Week-end à Rome


Quatre femmes à la plage, Naples 1982

Charles H. Traub est un photographe américain âgé de 69 ans. Il a commencé sa carrière de photographe à New York en 1967, en pleine période hippie, se considérant comme un « témoin du monde réel ». Quinze ans plus tard, dans les années 1980 et tandis qu’il se rendait chaque été en Italie, il en profitait pour prendre en photo les gens qu’il voyait passer dans la rue, et qui pour la plupart correspondaient précisément à l’idée que le monde entier se fait des Italiens : des mecs en shorts de bain excessivement courts et des filles brunes posant devant des statues de la Renaissance. Il a compilé ces travaux en un livre rétrospectif sorti plus tôt cette année aux éditions Damiani et intitulé La Dolce Via.

Videos by VICE

Outre constituer un document inestimable sur l’Italie d’il y a trente ans, La Dolce Via révèle une forme de candeur et de joie de vivre qui semble depuis avoir quitté le pays – et plus globalement, le monde occidental. Tous les gens qui ont croisé Traub à ce moment-là semblaient simplement être heureux. Je lui ai posé des questions sur ses vacances en Italie et sur cette époque où la vie était belle.


Cinq mecs, Positano 1981

VICE : Que faisiez-vous à New York à la fin des années 1970 avant de partir en Italie ?
Charles Traub :
À l’époque, je travaillais en tant que photographe et artiste freelance. J’avais des contacts à la Light Gallery de New York, et à côté de ça je travaillais également dans une rédaction pour arrondir mes fins de mois. L’Italie m’a permis de m’échapper de cette routine – le pays a été une source d’inspiration et d’énergie pour moi.

Qu’est-ce qui vous a amené en Italie ? Pourquoi avoir voulu rendre compte de la vie des habitants, de votre point de vue d’Américain ?
L’Italie représentait, à la fin des années 1970 et au début des années 1980, un terrain très propice à mon travail de photographe. J’y suis allé régulièrement pendant quatre ou cinq années de suite avec pour seule intention de photographier ce que j’appelais des « moments remarquables ». Les villes et paysages étaient encore relativement préservés. Ils n’avait pas subi les effets de la mondialisation comme aujourd’hui. Les fast-food, les chaînes de grands magasins étaient mal vus ; les jeans, les tatouages ne faisaient pas partie du paysage. L’Italie avait du style !

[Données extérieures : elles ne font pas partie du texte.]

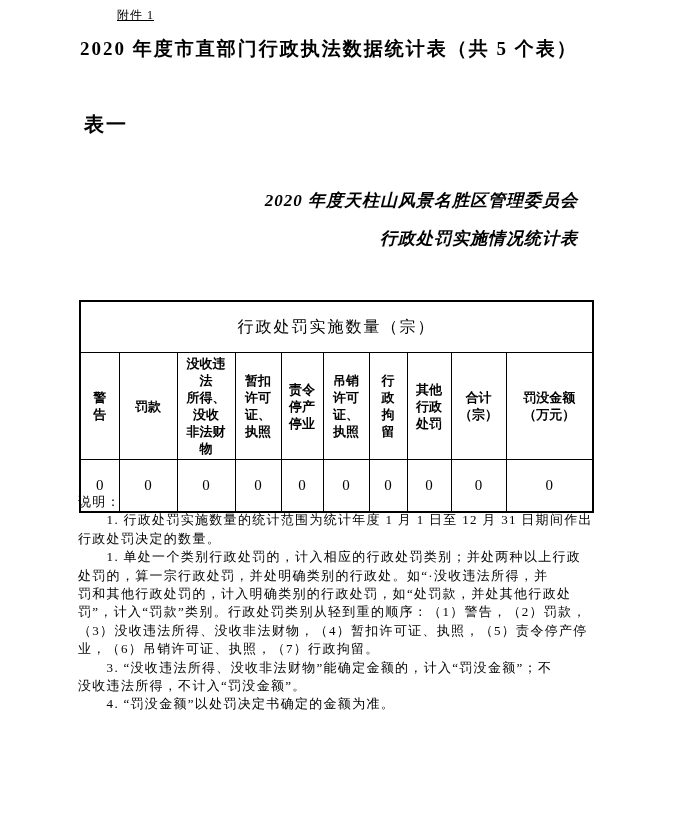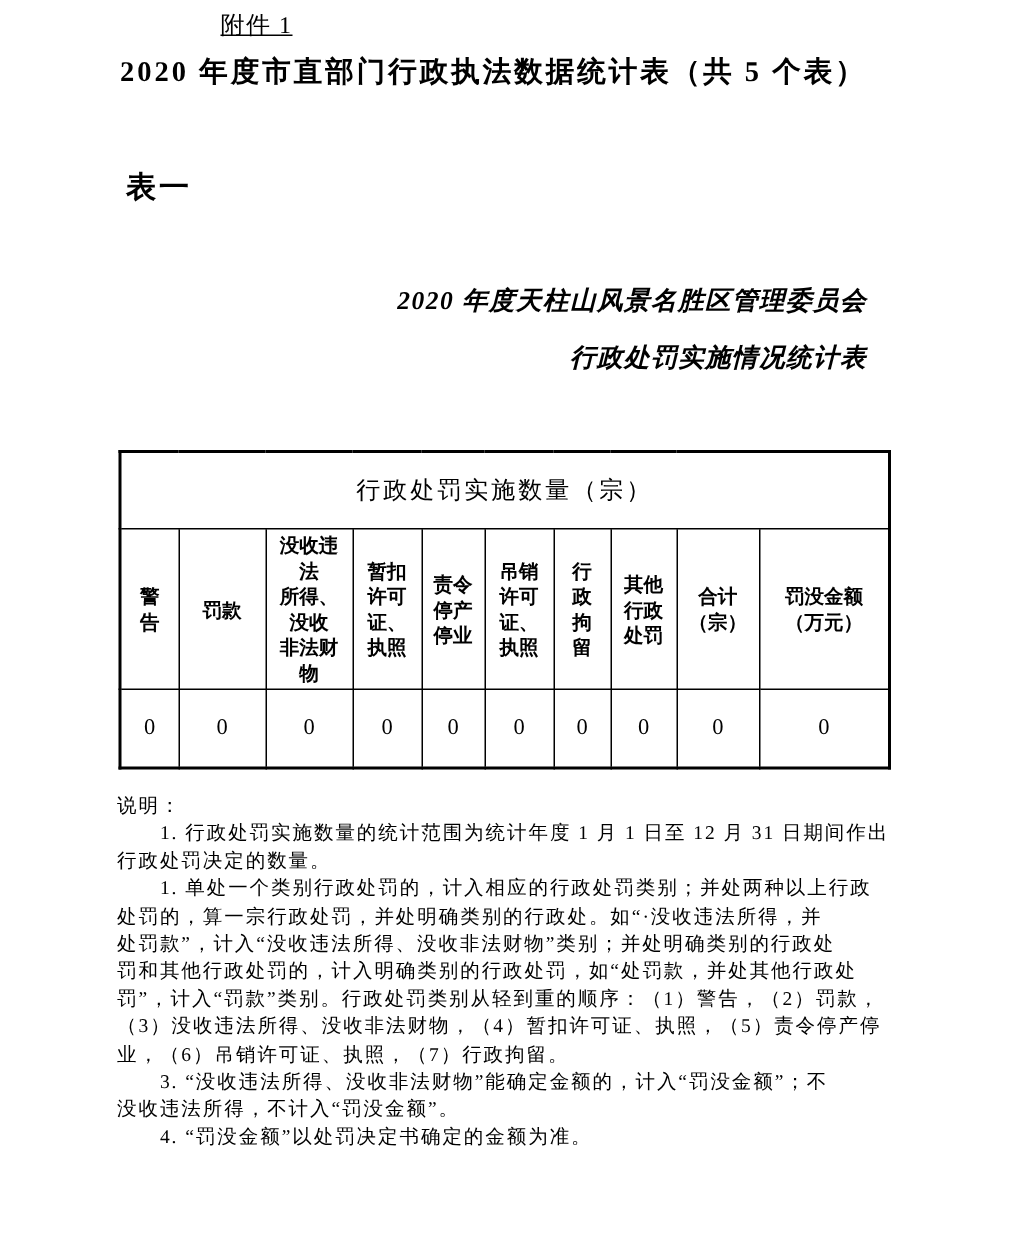"附件 1" .attachment { font-size: 16px -> 12px; left: 100px -> 70px }
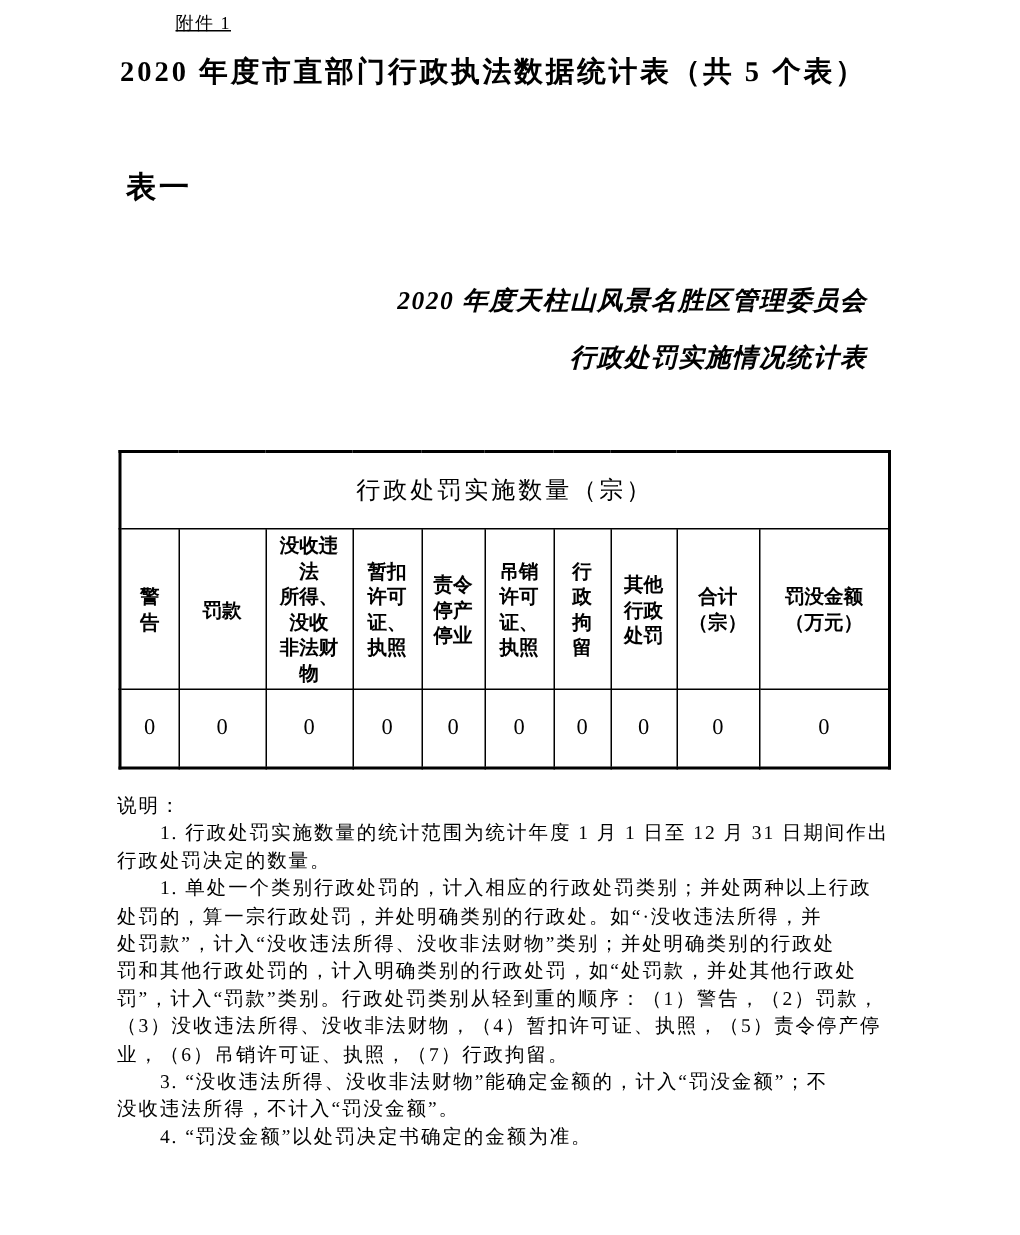"说明：" .notes { top: 528px -> 493px }
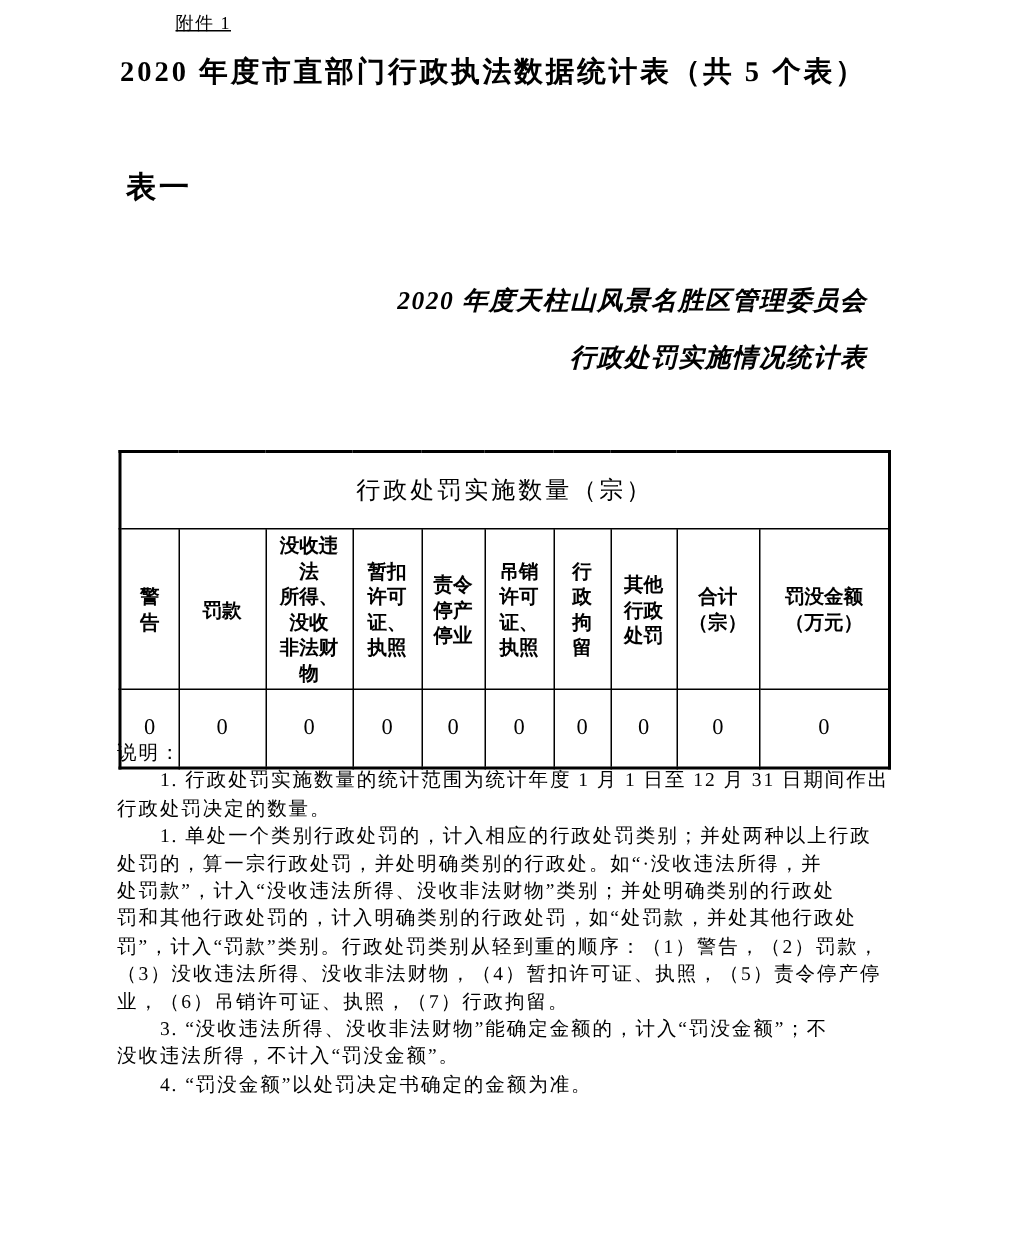"处罚款”，计入“没收违法所得、没收非法财物”类别；并处明确类别的行政处" div.note-line { html: <div>处罚款”，计入“没收违法所得、没收非法财物”类别；并处明确类别的行政处</div> -> none }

La culture y était encore raisonnablement homogène, même si il existait une tendance à essayer de reproduire le passé – avec un certain degré d’ironie. Mais ça peut se comprendre, car après tout, c’est sans doute le seul pays à avoir, par deux fois dans l’Histoire, aussi grandement influencé la pensée occidentale : à l’époque de l’Empire Romain, puis à la Renaissance.


Cinq filles devant le miroir, Naples 1982

Peut-on dire que La Dolce Via constitue une tentative de photographie de rue – exercice typiquement américain et courant à la même époque – mais dans un autre pays ?
À vrai dire, je n’ai jamais compris ce terme. Je le trouve impropre. J’ai toujours été, et serai toujours quelqu’un qui cherche à rendre compte de ce que je vois, ce que je vis. Il serait plus exact de parler de photographe-promeneur que de photographe de rue, parce que ledit photographe prend des photos en intérieur, en extérieur, n’importe où.

Les images que je produis s’intéressent surtout à la réalité du temps qui passe, de l’espace, des événements qui surviennent. Pour autant, je ne pense pas faire de travail documentaire – je ne suis pas un journaliste, et je ne prétends pas montrer une quelconque vérité, en dehors de ma vérité. Je suis intéressé par tout le monde, tout le temps, partout. Je suis convaincu que nos vies sont déjà autant de narrations, bien plus intéressantes que tout ce qui peut être construit – ou tout ce que l’on peut chercher à s’approprier.


Des communistes manifestent dans la rue, Rome 1983

Vos photos témoignent d’une Italie particulièrement candide, pas encore touchée par la consommation. À quoi ressemblait le pays au début des années 1980 ?
Entre l’émergence du design italien moderne, la richesse gastronomique, l’influence du passé sur le mode de vie des Italiens… tout concordait pour offrir un contexte idéal pour quiconque cherchant la dolce vita. Tout doit être lu en surface, pour paraphraser Oscar Wilde ; et l’Italie de l’époque était l’endroit idéal pour mettre cette instruction à l’épreuve du réel. La complexité de la culture italienne était une source illimitée d’inspiration. Il y avait toujours des événements, des anecdotes dont je pouvais rendre compte. Il y a un mot italien pour décrire ça : leggerezza.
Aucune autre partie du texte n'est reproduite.